**Your task**: Output the data verbatim, minus the images.

-=-=-

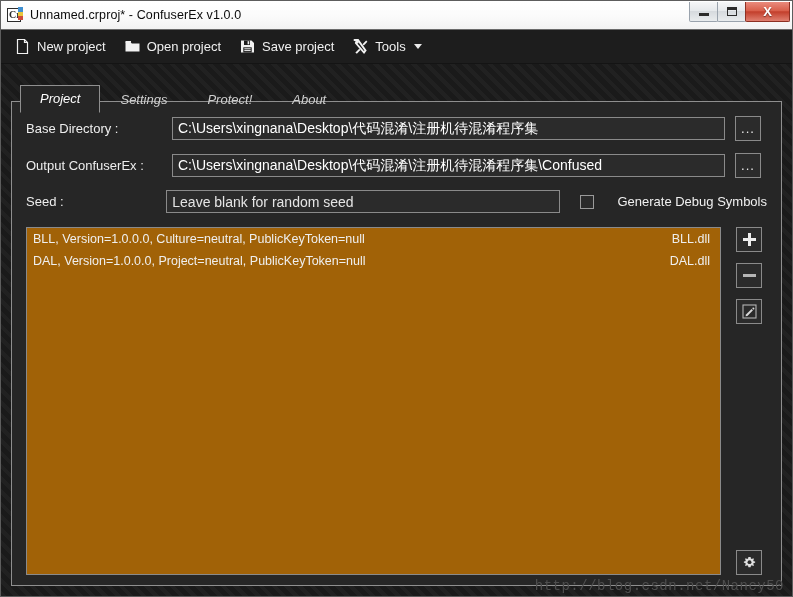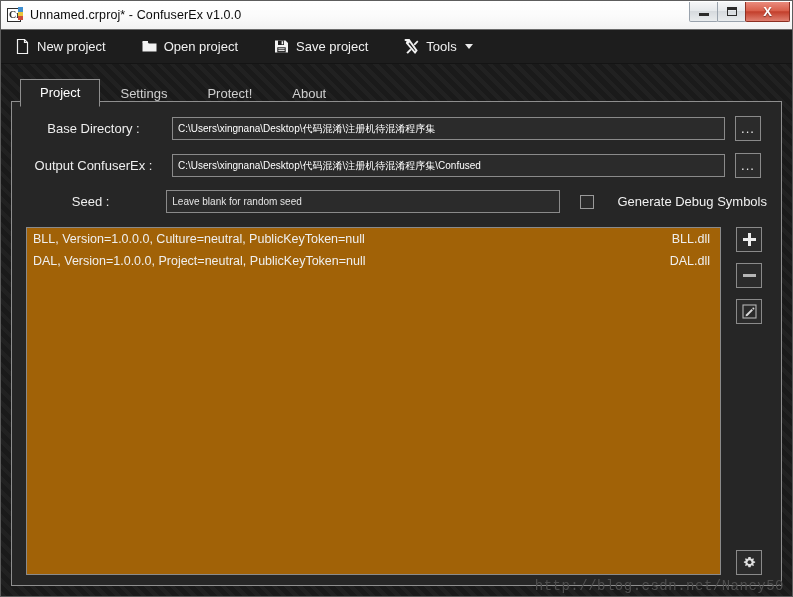"New project" #toolbar { gap: 31px -> 14px }
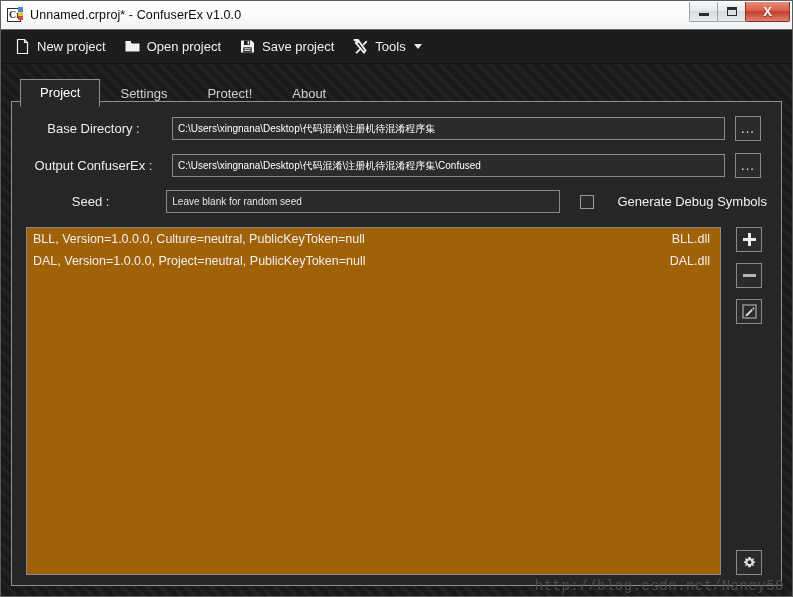"Project" .tab { font-style: none -> italic; top: 5px -> 11px }
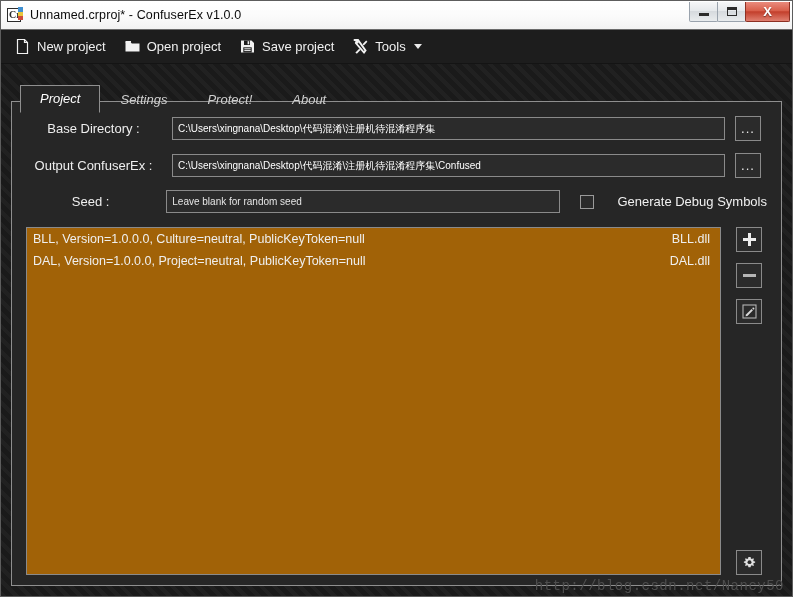"Base Directory :" .form-label { text-align: center -> left }
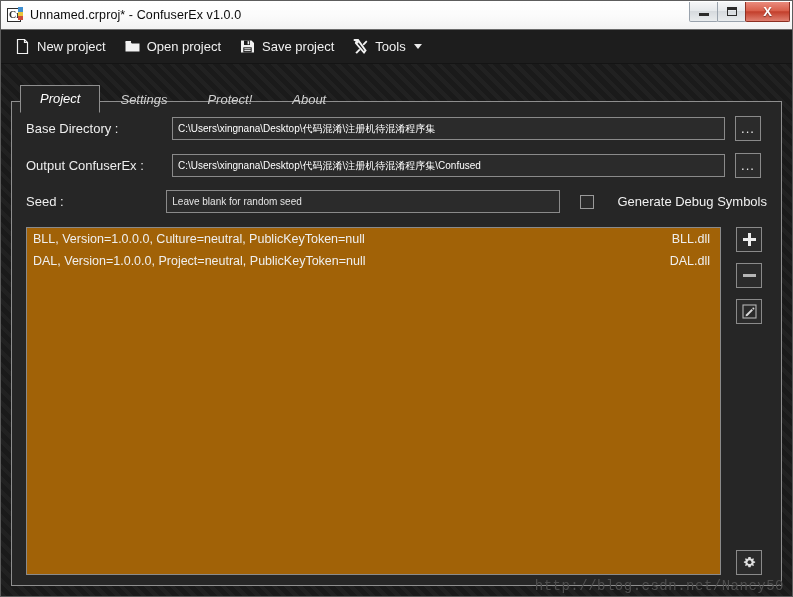"C:\Users\xingnana\Desktop\代码混淆\注册机待混淆程序集" .txtbox { font-size: 10px -> 14px }
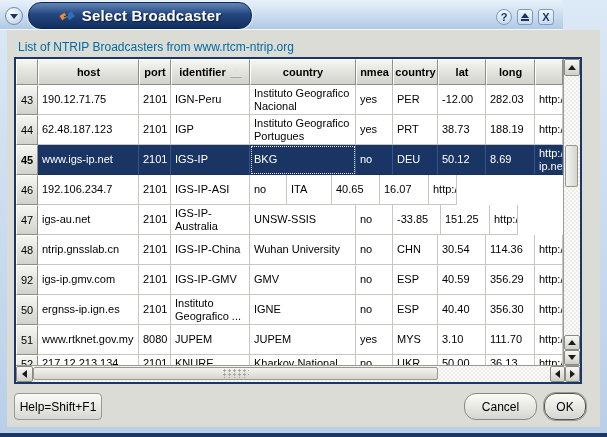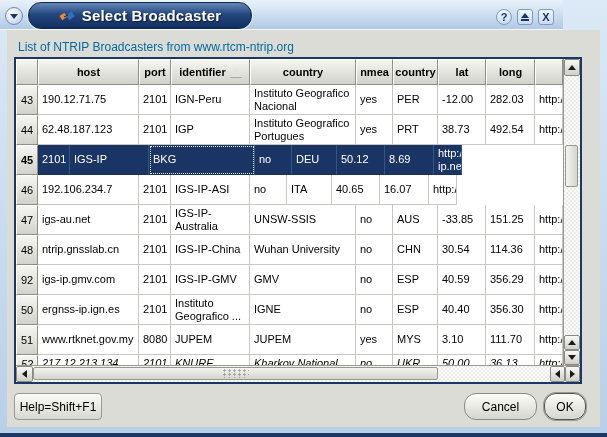"492.54" div.cell { text: 492.54 -> 188.19 }
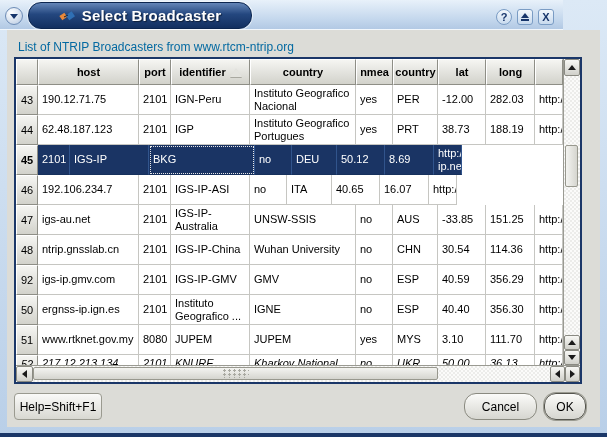"www.igs-ip.net" div.cell { html: none -> <div>www.igs-ip.net</div> }
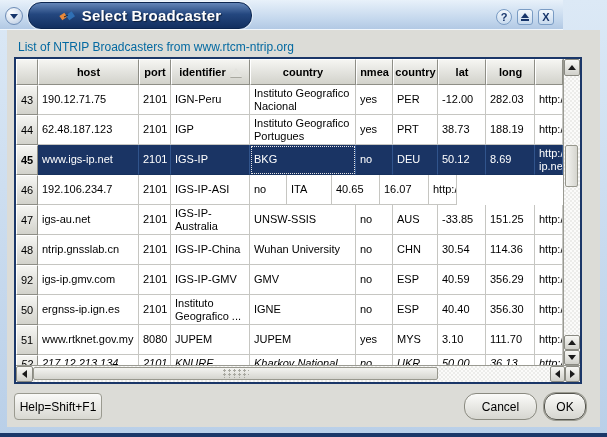"AUS" div.cell { html: <div>AUS</div> -> none }
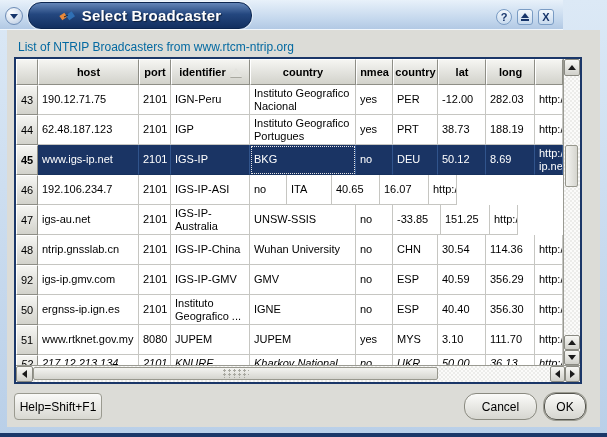"52" .trow.partial { font-style: italic -> none }
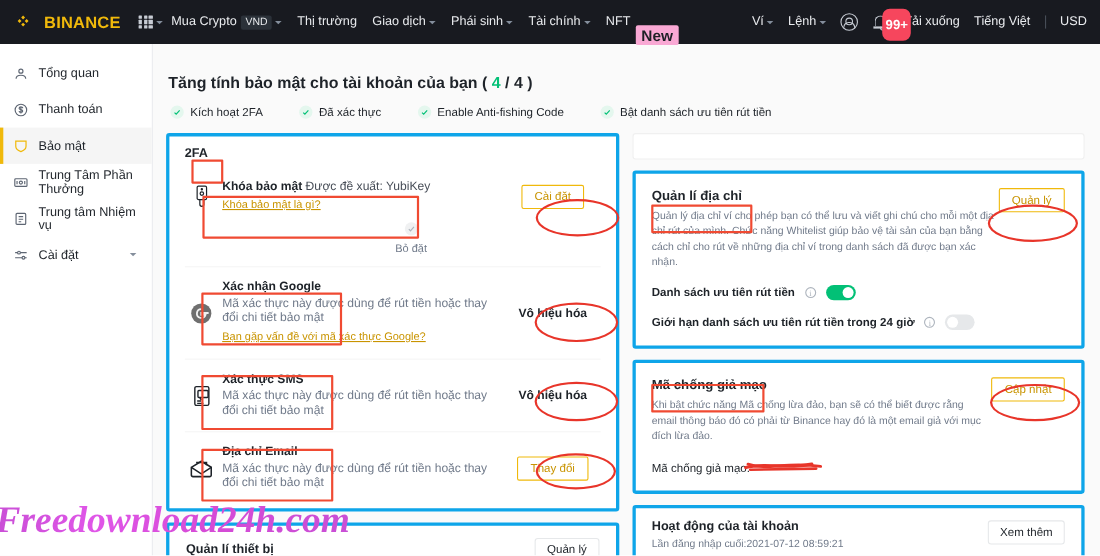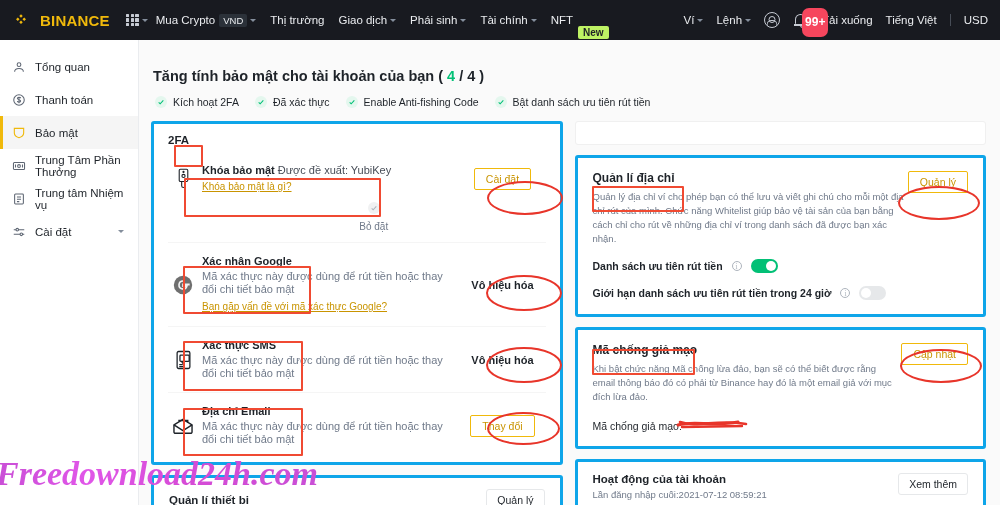"New" .new-chip { background: #bef264 -> #f9a8d4; font-size: 10px -> 14px }
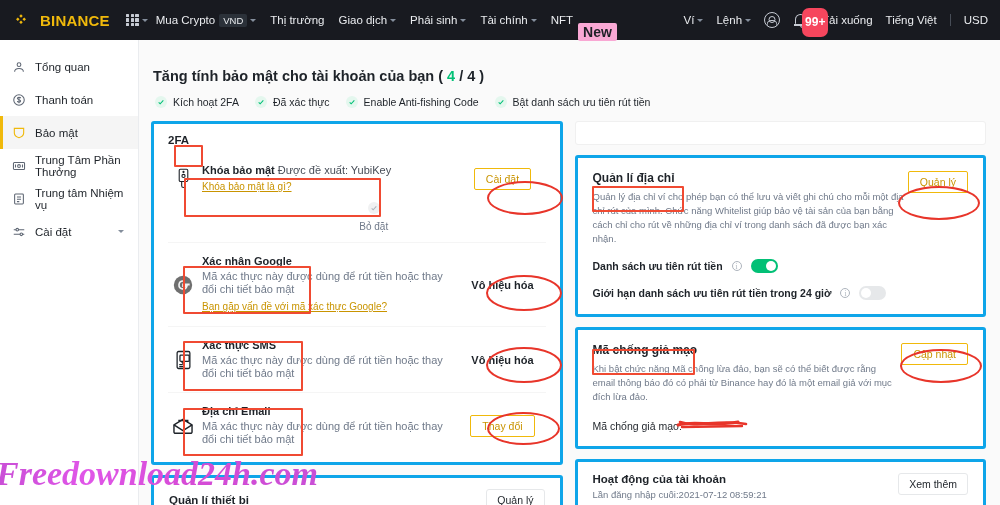"Kích hoạt 2FA" .checks { gap: 16px -> 33px }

-=-=-

**Exercise output**:
"New project" #toolbar { gap: 31px -> 14px }
"Project" .tab { font-style: none -> italic; top: 5px -> 11px }
"Base Directory :" .form-label { text-align: center -> left }
"C:\Users\xingnana\Desktop\代码混淆\注册机待混淆程序集" .txtbox { font-size: 10px -> 14px }
"492.54" div.cell { text: 492.54 -> 188.19 }
"www.igs-ip.net" div.cell { html: none -> <div>www.igs-ip.net</div> }
"AUS" div.cell { html: <div>AUS</div> -> none }
"52" .trow.partial { font-style: italic -> none }
"New" .new-chip { background: #bef264 -> #f9a8d4; font-size: 10px -> 14px }
"Kích hoạt 2FA" .checks { gap: 16px -> 33px }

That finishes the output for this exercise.